"Aluna milik saya."

"Apa maksud anda? Darimana anda mengenal Aluna? Sia—"

Sebelum Fatih melanjutkan kalimatnya, ia lebih dulu mendengar suara telepon yang diputuskan secara sepihak. Fatih hampir saja membanting ponselnya saking kesal dirinya saat itu. Tetapi untung saja tidak benar-benar dia lakukan karena setelah ini, ia harus segera menghubungi Aluna.

Mengecek kondisi kekasihnya itu.

***

Sebuah tangan yang tiba-tiba saja menyentuh bahu Aluna membuat dirinya kaget bukan kepalang. Ia baru saja hendak mengarahkan pukulan ke arah seseorang yang berjenis kelamin lelaki itu namun gerakannya terhenti saat kedua matanya menangkap wajah sosok misterius itu. Wajah mempesona dan menawan yang begitu khas itu sempat membuat Aluna terpana sebentar.

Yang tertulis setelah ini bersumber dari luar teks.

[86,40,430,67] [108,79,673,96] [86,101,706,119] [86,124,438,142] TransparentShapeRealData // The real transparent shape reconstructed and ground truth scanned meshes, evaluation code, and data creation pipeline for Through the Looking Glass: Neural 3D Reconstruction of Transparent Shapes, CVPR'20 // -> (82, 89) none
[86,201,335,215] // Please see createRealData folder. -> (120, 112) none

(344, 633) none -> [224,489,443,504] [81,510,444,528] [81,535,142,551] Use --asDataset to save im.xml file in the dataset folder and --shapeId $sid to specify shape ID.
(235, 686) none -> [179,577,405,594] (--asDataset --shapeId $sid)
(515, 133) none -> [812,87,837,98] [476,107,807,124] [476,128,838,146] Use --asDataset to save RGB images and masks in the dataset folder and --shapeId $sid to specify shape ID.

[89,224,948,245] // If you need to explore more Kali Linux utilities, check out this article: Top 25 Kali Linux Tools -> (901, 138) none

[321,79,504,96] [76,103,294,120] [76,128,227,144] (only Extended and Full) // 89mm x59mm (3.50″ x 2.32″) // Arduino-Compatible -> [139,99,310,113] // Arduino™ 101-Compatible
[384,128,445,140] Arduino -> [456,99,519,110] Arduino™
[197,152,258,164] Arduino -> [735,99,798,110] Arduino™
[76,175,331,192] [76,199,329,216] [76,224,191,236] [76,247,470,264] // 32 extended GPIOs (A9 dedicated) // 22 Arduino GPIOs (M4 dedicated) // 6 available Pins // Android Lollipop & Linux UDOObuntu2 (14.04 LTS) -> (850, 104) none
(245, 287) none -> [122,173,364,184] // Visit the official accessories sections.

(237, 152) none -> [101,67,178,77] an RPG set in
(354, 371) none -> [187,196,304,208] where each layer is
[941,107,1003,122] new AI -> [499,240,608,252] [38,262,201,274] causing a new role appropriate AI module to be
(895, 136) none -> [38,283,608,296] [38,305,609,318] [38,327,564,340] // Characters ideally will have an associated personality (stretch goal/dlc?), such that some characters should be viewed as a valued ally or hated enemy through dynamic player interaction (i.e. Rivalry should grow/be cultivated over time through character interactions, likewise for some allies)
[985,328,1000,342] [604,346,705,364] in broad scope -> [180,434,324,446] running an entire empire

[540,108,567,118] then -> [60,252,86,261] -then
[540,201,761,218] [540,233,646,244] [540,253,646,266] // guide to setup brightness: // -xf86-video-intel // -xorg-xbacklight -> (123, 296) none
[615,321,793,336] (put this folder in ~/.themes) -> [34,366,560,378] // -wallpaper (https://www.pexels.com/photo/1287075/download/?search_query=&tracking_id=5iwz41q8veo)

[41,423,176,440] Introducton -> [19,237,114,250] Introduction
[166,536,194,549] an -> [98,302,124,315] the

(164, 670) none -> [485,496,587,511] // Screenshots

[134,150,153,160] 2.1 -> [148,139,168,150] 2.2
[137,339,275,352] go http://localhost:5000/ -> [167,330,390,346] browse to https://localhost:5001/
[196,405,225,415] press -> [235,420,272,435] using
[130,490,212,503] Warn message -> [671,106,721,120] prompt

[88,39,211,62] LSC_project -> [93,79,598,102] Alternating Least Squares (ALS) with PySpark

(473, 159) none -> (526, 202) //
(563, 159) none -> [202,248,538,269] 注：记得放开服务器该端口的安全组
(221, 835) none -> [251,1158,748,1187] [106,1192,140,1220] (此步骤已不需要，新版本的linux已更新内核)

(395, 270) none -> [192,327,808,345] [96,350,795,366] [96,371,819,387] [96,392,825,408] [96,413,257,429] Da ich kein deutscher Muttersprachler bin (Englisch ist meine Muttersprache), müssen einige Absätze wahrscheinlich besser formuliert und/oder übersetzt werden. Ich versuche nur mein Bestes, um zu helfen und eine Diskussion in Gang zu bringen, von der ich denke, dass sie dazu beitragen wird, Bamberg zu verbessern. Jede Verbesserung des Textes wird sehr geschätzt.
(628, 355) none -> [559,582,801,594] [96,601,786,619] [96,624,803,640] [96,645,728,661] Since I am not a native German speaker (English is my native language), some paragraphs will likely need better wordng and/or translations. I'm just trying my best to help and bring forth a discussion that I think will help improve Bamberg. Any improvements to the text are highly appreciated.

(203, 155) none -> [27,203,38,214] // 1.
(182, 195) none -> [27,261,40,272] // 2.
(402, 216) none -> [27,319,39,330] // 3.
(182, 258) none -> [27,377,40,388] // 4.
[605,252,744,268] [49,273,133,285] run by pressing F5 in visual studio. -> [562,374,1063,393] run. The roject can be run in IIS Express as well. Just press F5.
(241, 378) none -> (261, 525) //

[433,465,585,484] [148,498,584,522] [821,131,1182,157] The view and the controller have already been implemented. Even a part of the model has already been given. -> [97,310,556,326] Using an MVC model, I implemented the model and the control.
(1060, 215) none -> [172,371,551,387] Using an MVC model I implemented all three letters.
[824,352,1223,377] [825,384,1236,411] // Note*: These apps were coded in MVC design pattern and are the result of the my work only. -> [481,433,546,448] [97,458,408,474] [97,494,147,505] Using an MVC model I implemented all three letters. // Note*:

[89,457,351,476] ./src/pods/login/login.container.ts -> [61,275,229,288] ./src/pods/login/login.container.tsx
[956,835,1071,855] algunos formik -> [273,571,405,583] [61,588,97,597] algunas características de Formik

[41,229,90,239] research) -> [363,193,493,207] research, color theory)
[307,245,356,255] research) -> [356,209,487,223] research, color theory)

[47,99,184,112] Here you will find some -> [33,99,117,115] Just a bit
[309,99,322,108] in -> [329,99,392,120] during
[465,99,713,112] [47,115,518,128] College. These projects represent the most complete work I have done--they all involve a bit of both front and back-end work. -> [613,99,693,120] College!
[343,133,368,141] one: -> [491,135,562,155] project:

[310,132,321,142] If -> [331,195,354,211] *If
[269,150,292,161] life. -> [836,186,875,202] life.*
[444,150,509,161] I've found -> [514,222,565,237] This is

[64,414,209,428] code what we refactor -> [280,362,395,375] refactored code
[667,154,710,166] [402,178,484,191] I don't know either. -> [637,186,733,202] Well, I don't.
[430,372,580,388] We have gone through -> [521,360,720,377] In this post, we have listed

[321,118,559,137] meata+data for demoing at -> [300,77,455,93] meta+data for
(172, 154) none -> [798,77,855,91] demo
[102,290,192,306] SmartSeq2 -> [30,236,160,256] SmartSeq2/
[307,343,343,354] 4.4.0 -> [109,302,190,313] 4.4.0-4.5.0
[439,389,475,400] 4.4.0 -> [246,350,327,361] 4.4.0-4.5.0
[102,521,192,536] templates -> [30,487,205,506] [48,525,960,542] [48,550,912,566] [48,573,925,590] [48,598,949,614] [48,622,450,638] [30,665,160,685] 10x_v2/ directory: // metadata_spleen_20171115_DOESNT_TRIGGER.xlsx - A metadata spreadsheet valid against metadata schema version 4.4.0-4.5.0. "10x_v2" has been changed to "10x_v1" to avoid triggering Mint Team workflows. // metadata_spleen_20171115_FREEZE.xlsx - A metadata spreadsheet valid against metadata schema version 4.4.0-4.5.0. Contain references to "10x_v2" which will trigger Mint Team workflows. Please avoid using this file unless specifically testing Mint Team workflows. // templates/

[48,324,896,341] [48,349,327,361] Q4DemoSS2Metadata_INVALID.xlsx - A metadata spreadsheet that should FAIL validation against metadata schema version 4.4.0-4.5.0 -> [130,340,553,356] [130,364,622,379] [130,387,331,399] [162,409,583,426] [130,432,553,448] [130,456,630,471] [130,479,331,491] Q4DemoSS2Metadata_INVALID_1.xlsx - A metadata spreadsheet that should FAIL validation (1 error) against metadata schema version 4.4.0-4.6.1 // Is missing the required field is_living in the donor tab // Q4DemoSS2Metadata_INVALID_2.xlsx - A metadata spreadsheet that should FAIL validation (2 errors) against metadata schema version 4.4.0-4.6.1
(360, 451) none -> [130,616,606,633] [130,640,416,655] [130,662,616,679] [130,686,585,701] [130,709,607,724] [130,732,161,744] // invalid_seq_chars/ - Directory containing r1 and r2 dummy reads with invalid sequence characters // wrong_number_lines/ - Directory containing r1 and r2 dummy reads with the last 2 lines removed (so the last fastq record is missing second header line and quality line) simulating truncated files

"Hai, Aluna. Akhirnya kita bertemu lagi setelah sekian lama. Kamu masih mengingatku?" tanya lelaki itu.

Aluna terdiam sejenak. Melalui pencahayaan yang remang-remang, ia mencoba mengenali siapa lelaki yang mengenalnya itu. Begitu kepalanya mengingat satu nama, Aluna lantas membelalakkan matanya.

"Alan?" gumamnya.

Senyum menawan milik lelaki bernama Alan itu mulai terlihat. Ia tidak menyangka gadis di hadapannya akan mengenalinya setelah sekian lama tidak berjumpa.

"Benar. Aku Alan Zaverd. Kekasih kakakmu, Alana Zafaca. Senang kamu mengingatkanku, Aluna," ujar Alan, kembali memperkenalkan dirinya.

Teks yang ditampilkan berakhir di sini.